EXERCISE = Find the line with "[65,440,147,457] [85,486,221,502] [85,511,217,527]" and the line with "(216, 96) none -> [366,296,442,313] that was" in the entries below; output exactly those two lines, every line between them, and no others.

RECORDED DATA =
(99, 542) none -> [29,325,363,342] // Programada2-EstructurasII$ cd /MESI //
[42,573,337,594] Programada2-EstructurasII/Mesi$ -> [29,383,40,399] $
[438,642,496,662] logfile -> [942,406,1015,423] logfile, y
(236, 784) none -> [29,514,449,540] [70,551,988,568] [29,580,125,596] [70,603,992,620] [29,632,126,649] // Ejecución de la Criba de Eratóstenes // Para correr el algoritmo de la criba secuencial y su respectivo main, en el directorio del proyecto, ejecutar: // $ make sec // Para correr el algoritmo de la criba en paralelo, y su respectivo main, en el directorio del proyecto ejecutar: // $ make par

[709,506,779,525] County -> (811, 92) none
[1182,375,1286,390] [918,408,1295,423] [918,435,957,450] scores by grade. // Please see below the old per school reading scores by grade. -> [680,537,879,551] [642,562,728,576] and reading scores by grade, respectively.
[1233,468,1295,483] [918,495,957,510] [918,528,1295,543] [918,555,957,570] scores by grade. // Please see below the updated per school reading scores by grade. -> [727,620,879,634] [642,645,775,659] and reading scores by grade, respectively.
* * *
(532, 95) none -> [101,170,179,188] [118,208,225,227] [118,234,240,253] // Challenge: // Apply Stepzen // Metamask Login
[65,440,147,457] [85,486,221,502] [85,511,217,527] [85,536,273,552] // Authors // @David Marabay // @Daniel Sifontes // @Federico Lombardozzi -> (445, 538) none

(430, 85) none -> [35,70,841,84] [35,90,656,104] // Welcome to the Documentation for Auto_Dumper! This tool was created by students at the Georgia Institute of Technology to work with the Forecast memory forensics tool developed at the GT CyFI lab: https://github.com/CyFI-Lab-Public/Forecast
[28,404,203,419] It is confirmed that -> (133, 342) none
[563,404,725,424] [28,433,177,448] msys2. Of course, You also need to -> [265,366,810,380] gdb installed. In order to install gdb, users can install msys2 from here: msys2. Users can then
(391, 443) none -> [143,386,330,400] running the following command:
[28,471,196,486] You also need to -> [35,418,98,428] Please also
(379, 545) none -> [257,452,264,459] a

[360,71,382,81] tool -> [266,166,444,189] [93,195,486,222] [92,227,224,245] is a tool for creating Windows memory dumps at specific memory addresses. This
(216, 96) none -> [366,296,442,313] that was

RESPONSE AREA =
[65,440,147,457] [85,486,221,502] [85,511,217,527] [85,536,273,552] // Authors // @David Marabay // @Daniel Sifontes // @Federico Lombardozzi -> (445, 538) none

(430, 85) none -> [35,70,841,84] [35,90,656,104] // Welcome to the Documentation for Auto_Dumper! This tool was created by students at the Georgia Institute of Technology to work with the Forecast memory forensics tool developed at the GT CyFI lab: https://github.com/CyFI-Lab-Public/Forecast
[28,404,203,419] It is confirmed that -> (133, 342) none
[563,404,725,424] [28,433,177,448] msys2. Of course, You also need to -> [265,366,810,380] gdb installed. In order to install gdb, users can install msys2 from here: msys2. Users can then
(391, 443) none -> [143,386,330,400] running the following command:
[28,471,196,486] You also need to -> [35,418,98,428] Please also
(379, 545) none -> [257,452,264,459] a

[360,71,382,81] tool -> [266,166,444,189] [93,195,486,222] [92,227,224,245] is a tool for creating Windows memory dumps at specific memory addresses. This
(216, 96) none -> [366,296,442,313] that was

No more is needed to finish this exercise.